Cruje la silla de plástico cada vez que intento acomodar el cansancio entre la espalda y el miedo. El sueño pesa detrás de mis ojos como una puerta vieja, pero no me atrevo a cerrarla del todo.
Porque tú te mueves apenas, un mínimo sonido, el roce de una sábana, un pitido distinto, y despierto como si el cuerpo hubiera aprendido a vivir en alarma.
Desde el quinto piso solo se ven los autos que siguen pasando. Van rápido, obedientes a los semáforos, persiguiendo horarios, llegadas, rutinas. Ninguno imagina que aquí arriba el tiempo se rompe, que detrás de estas ventanas hay personas sosteniendo su mundo con las manos temblando.

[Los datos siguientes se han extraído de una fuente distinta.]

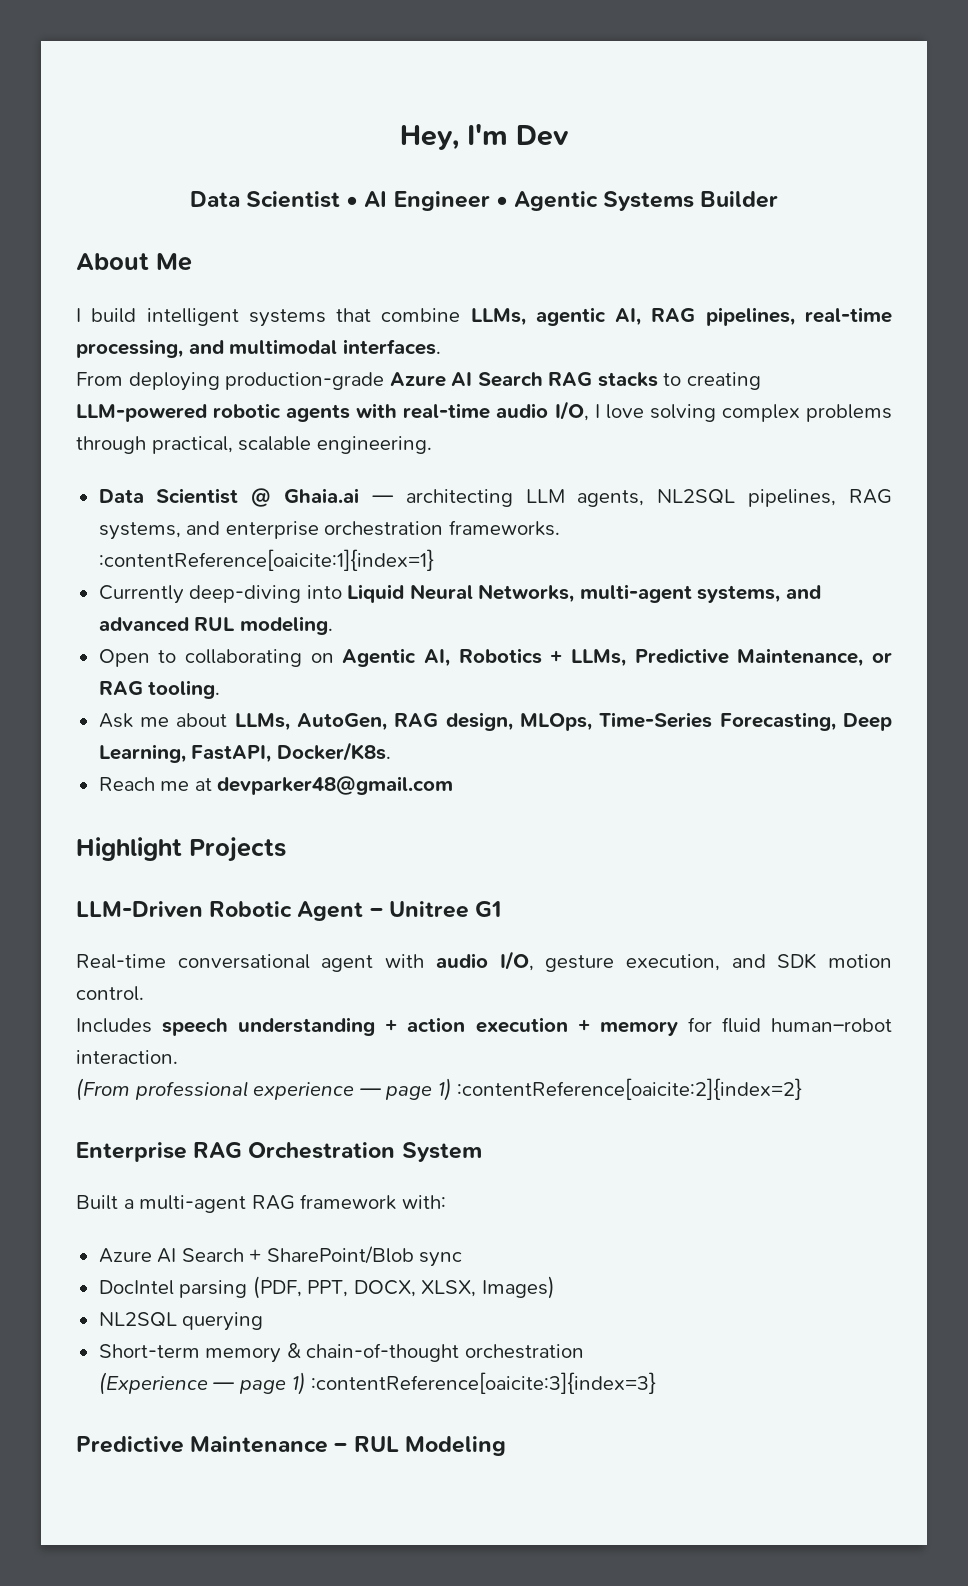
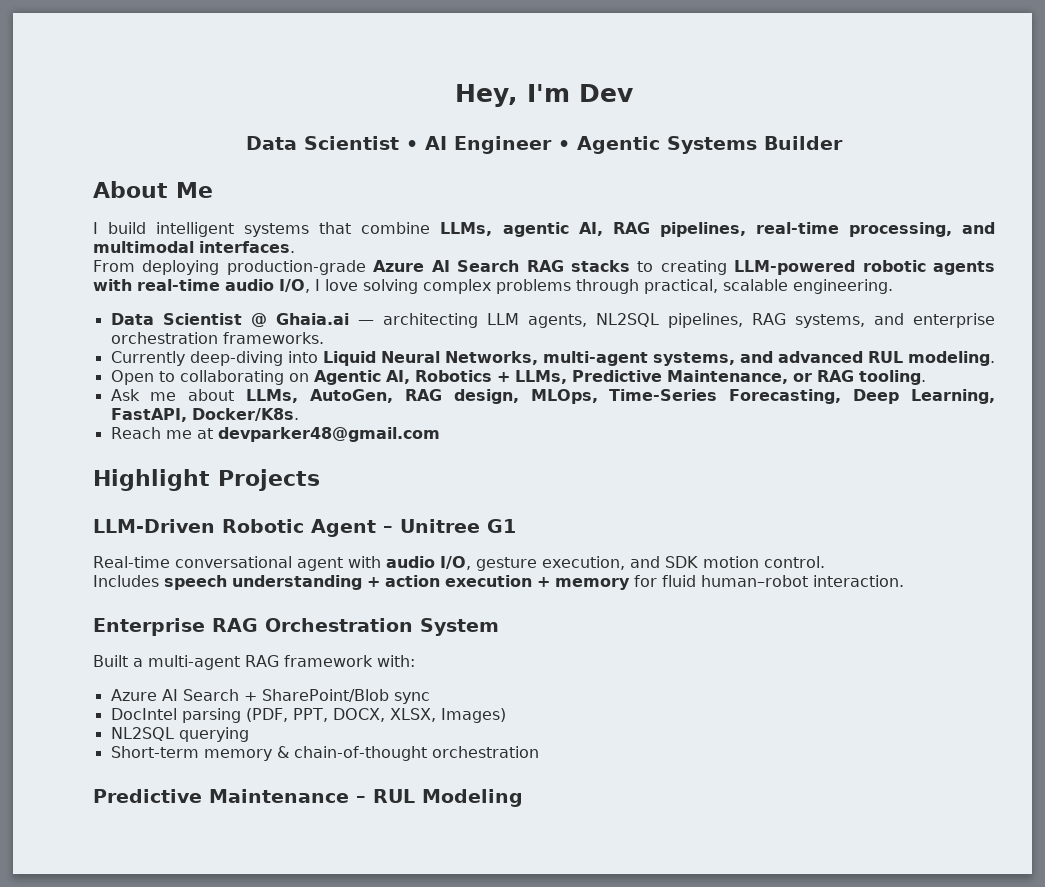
- Data Scientist @ Ghaia.ai — architecting LLM agents, NL2SQL pipelines, RAG systems, and enterprise orchestration frameworks. :contentReference[oaicite:1]{index=1}
+ Data Scientist @ Ghaia.ai — architecting LLM agents, NL2SQL pipelines, RAG systems, and enterprise orchestration frameworks.
- (From professional experience — page 1) :contentReference[oaicite:2]{index=2}
- (Experience — page 1) :contentReference[oaicite:3]{index=3}

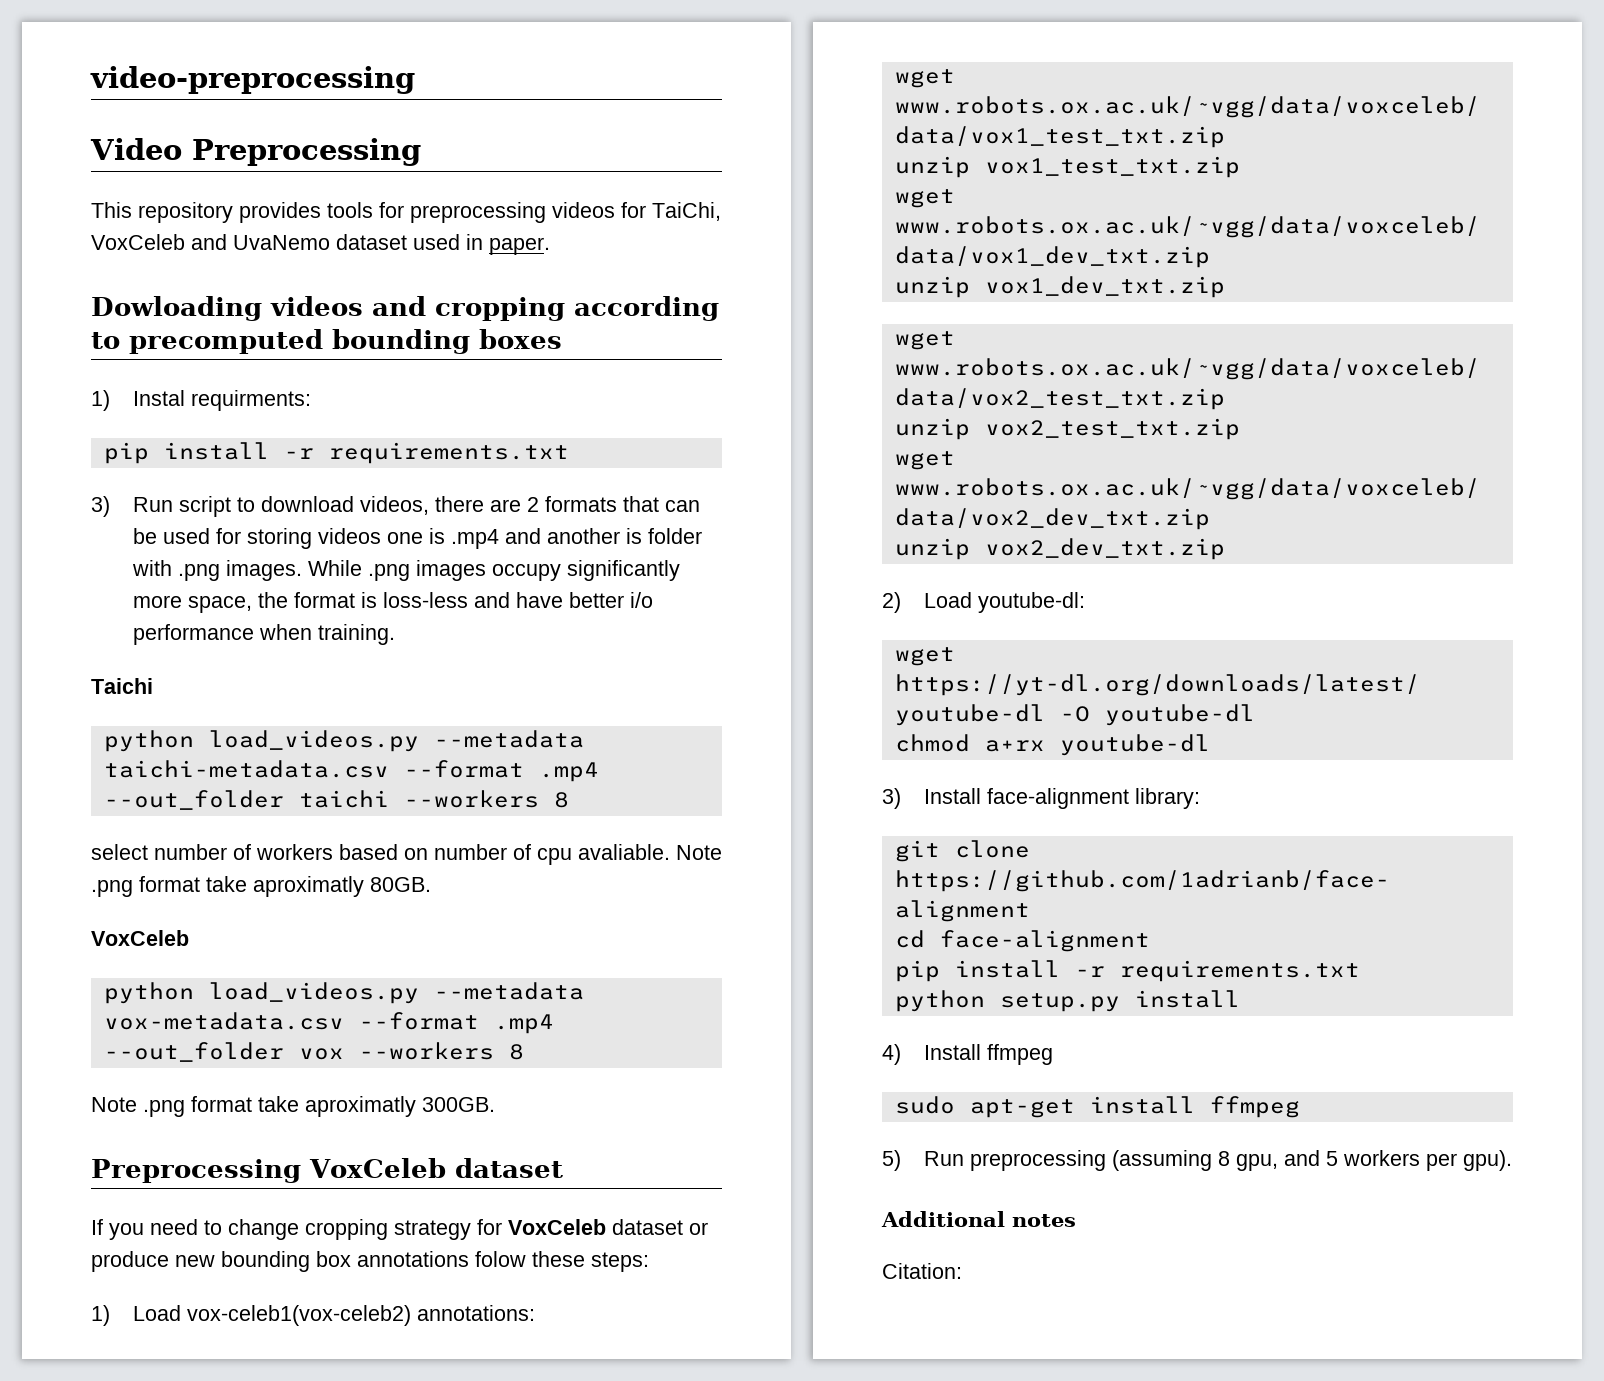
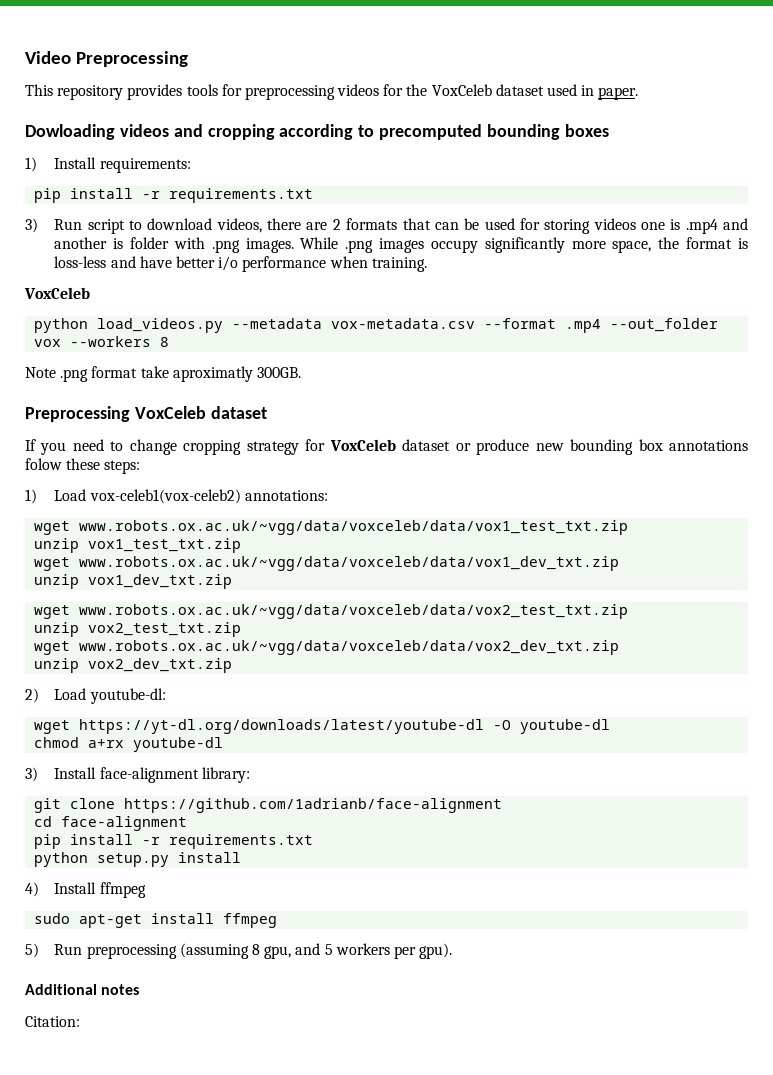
- video-preprocessing
- This repository provides tools for preprocessing videos for TaiChi, VoxCeleb and UvaNemo dataset used in paper.
+ This repository provides tools for preprocessing videos for the VoxCeleb dataset used in paper.
- 1) Instal requirments:
+ 1) Install requirements:
- Taichi
- python load_videos.py --metadata taichi-metadata.csv --format .mp4 --out_folder taichi --workers 8
- select number of workers based on number of cpu avaliable. Note .png format take aproximatly 80GB.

La madrugada vuelve el cielo más claro pero nunca deja de ser gris. Es un gris enfermo, eterno, como si el amanecer también estuviera cansado.
Todo tiene color azul quirúrgico. Las cortinas. Los uniformes. Los guantes. Hasta el silencio parece azul.
Gasas, botones, camillas que van y vienen, ruedas chirriando por los pasillos, nombres pronunciados en voz baja, máquinas respirando por otros.
Y yo aquí, contando las horas en la luz fría del monitor, aprendiendo que amar a alguien a veces significa esto: quedarse.
Aunque el cuerpo duela. Aunque el sueño arda. Aunque el corazón viva encogido cada segundo.
Quedarse viendo cómo la noche se consume lentamente mientras tú respiras y eso, por ahora, es suficiente.